--- Work required ---
When you copy the data, keep every word exactly as it is and leave the pictures out.

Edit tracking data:
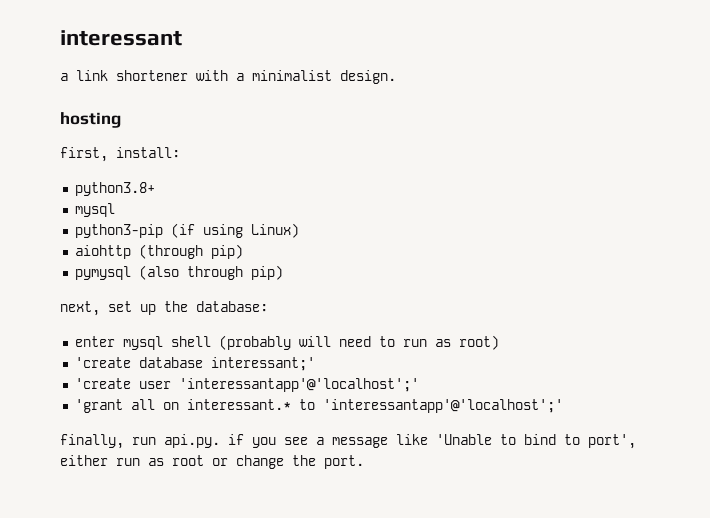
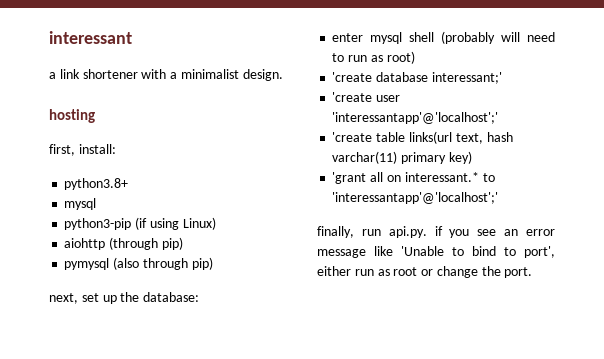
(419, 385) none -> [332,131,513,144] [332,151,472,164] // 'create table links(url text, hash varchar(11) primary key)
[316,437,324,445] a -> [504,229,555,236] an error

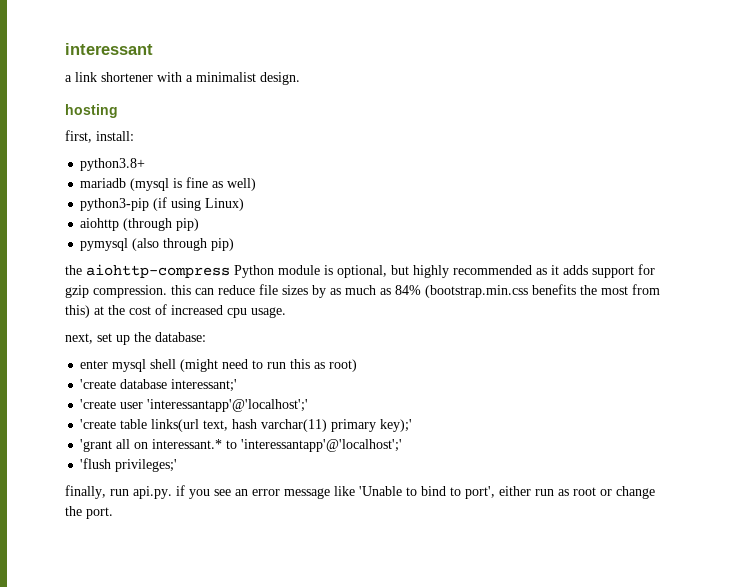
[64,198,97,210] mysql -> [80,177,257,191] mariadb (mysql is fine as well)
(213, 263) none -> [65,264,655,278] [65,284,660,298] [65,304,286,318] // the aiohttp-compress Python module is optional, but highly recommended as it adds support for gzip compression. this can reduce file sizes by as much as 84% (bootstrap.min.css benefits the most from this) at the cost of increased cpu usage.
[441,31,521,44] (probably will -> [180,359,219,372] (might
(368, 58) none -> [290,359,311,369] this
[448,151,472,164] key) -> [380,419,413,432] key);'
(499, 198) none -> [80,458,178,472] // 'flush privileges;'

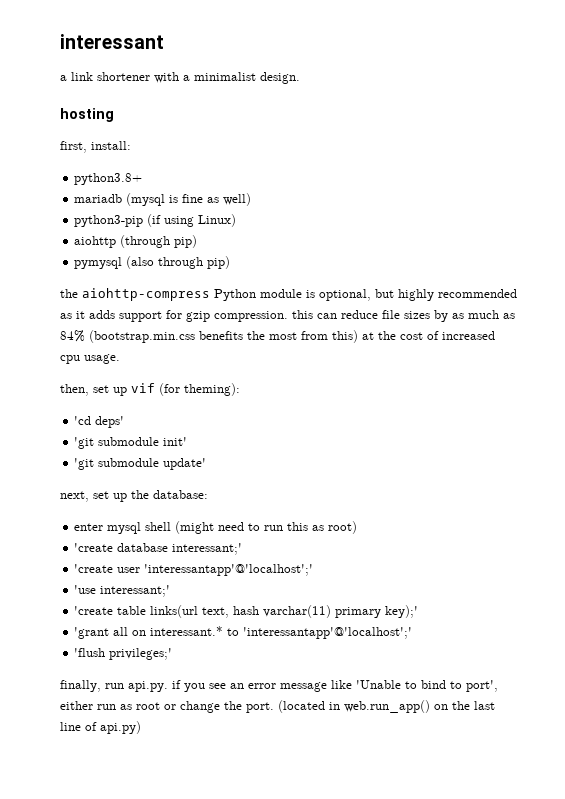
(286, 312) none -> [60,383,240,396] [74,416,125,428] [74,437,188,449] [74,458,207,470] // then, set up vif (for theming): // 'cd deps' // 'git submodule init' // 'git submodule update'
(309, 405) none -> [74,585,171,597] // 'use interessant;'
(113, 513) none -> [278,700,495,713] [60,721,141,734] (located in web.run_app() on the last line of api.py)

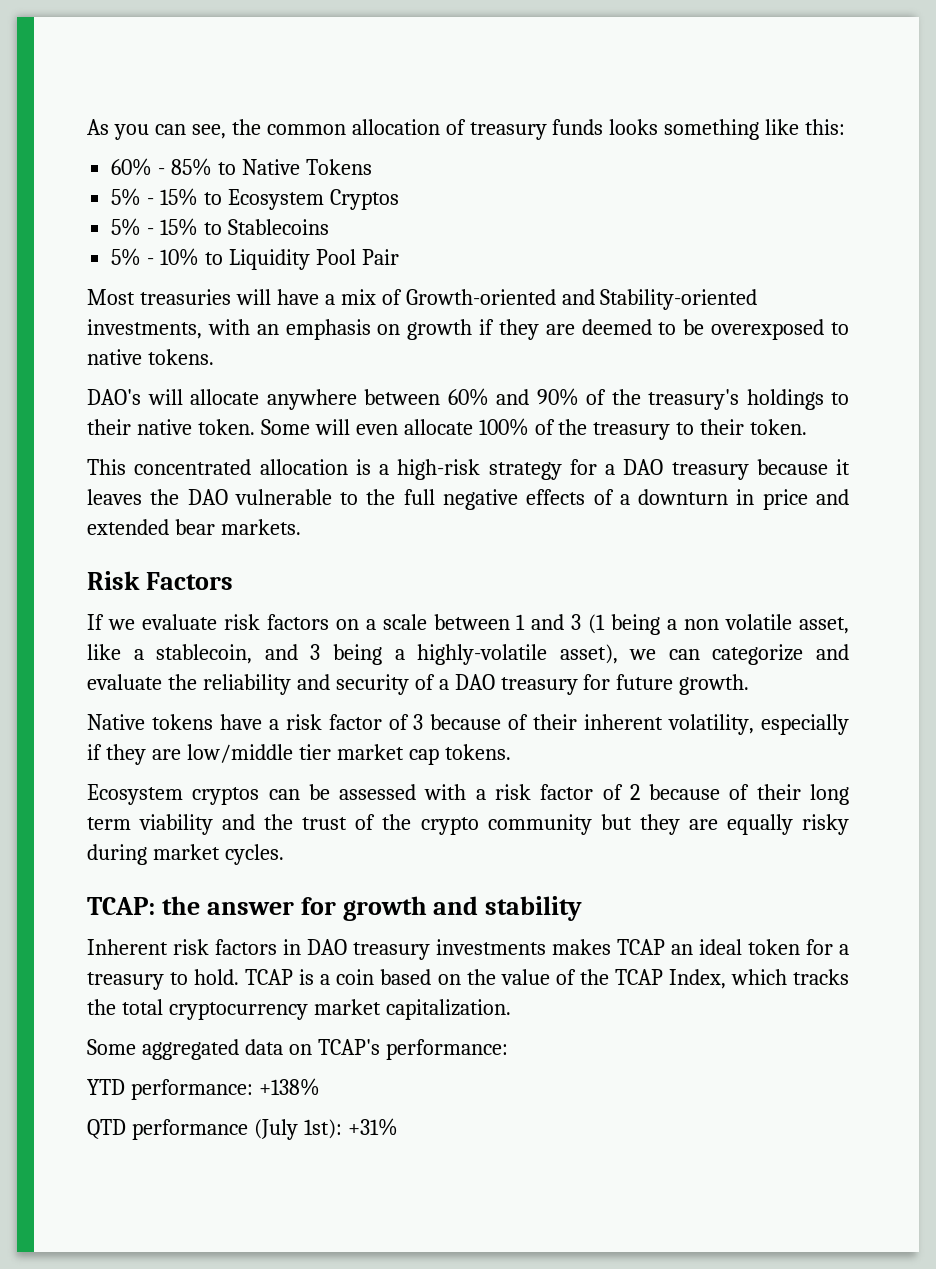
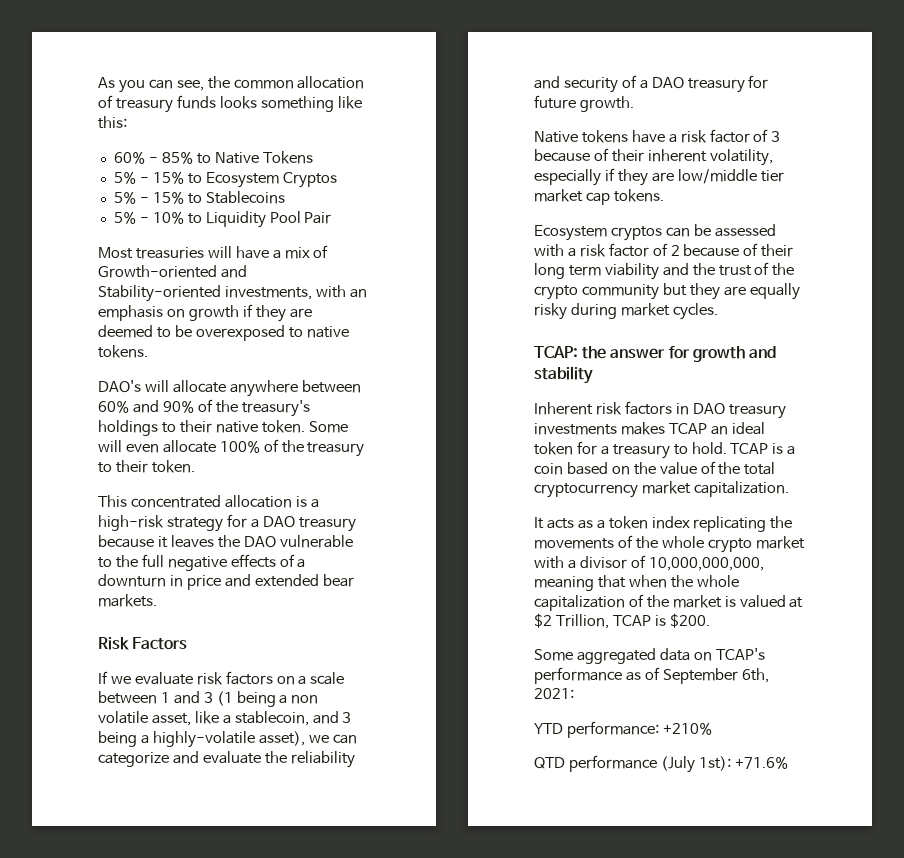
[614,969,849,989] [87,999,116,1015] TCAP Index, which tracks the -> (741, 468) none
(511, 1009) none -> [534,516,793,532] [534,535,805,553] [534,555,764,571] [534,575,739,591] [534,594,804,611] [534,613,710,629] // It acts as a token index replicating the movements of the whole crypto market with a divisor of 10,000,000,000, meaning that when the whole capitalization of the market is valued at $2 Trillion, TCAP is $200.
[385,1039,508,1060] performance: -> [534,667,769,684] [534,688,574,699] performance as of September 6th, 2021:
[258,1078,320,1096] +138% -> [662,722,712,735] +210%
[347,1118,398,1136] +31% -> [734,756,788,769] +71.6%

--- Finished task ---
(419, 385) none -> [332,131,513,144] [332,151,472,164] // 'create table links(url text, hash varchar(11) primary key)
[316,437,324,445] a -> [504,229,555,236] an error

[64,198,97,210] mysql -> [80,177,257,191] mariadb (mysql is fine as well)
(213, 263) none -> [65,264,655,278] [65,284,660,298] [65,304,286,318] // the aiohttp-compress Python module is optional, but highly recommended as it adds support for gzip compression. this can reduce file sizes by as much as 84% (bootstrap.min.css benefits the most from this) at the cost of increased cpu usage.
[441,31,521,44] (probably will -> [180,359,219,372] (might
(368, 58) none -> [290,359,311,369] this
[448,151,472,164] key) -> [380,419,413,432] key);'
(499, 198) none -> [80,458,178,472] // 'flush privileges;'

(286, 312) none -> [60,383,240,396] [74,416,125,428] [74,437,188,449] [74,458,207,470] // then, set up vif (for theming): // 'cd deps' // 'git submodule init' // 'git submodule update'
(309, 405) none -> [74,585,171,597] // 'use interessant;'
(113, 513) none -> [278,700,495,713] [60,721,141,734] (located in web.run_app() on the last line of api.py)

[614,969,849,989] [87,999,116,1015] TCAP Index, which tracks the -> (741, 468) none
(511, 1009) none -> [534,516,793,532] [534,535,805,553] [534,555,764,571] [534,575,739,591] [534,594,804,611] [534,613,710,629] // It acts as a token index replicating the movements of the whole crypto market with a divisor of 10,000,000,000, meaning that when the whole capitalization of the market is valued at $2 Trillion, TCAP is $200.
[385,1039,508,1060] performance: -> [534,667,769,684] [534,688,574,699] performance as of September 6th, 2021:
[258,1078,320,1096] +138% -> [662,722,712,735] +210%
[347,1118,398,1136] +31% -> [734,756,788,769] +71.6%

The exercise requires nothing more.